_HOW TO COMPLETE THIS TASK_.
Hand back all records exactly, pictures omitted.

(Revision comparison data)

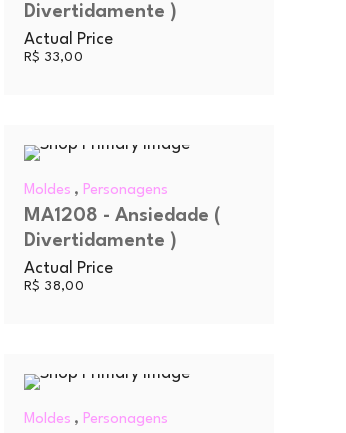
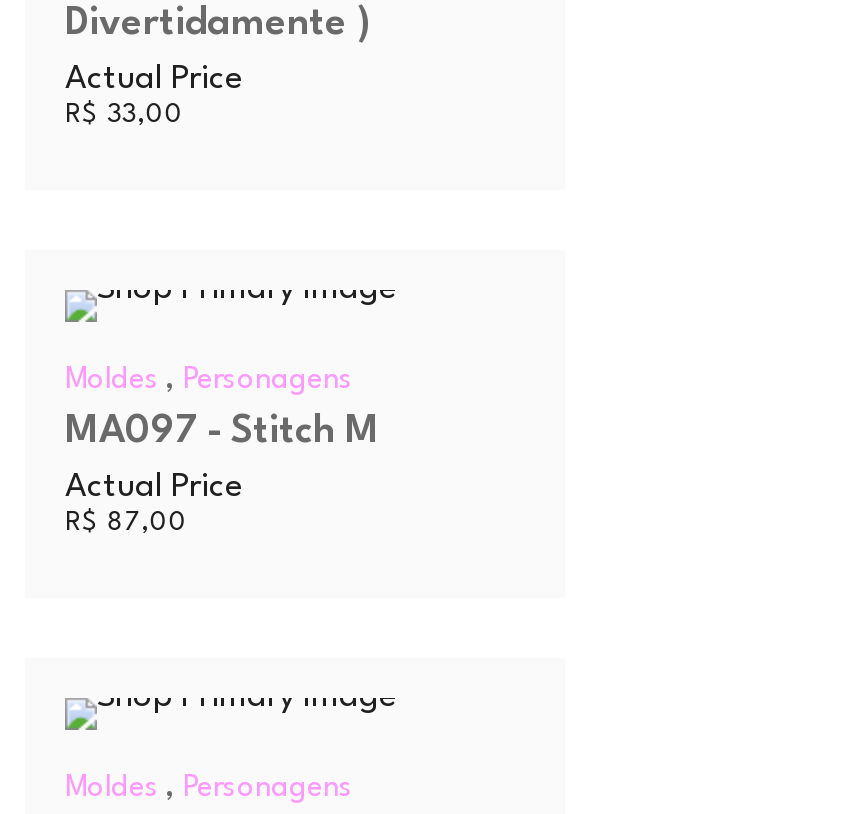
- MA1208 - Ansiedade (
- Divertidamente )
+ MA097 - Stitch M

- R$38,00
+ R$87,00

_EXERCISE RESULT_.
- MA1208 - Ansiedade (
- Divertidamente )
+ MA097 - Stitch M

- R$38,00
+ R$87,00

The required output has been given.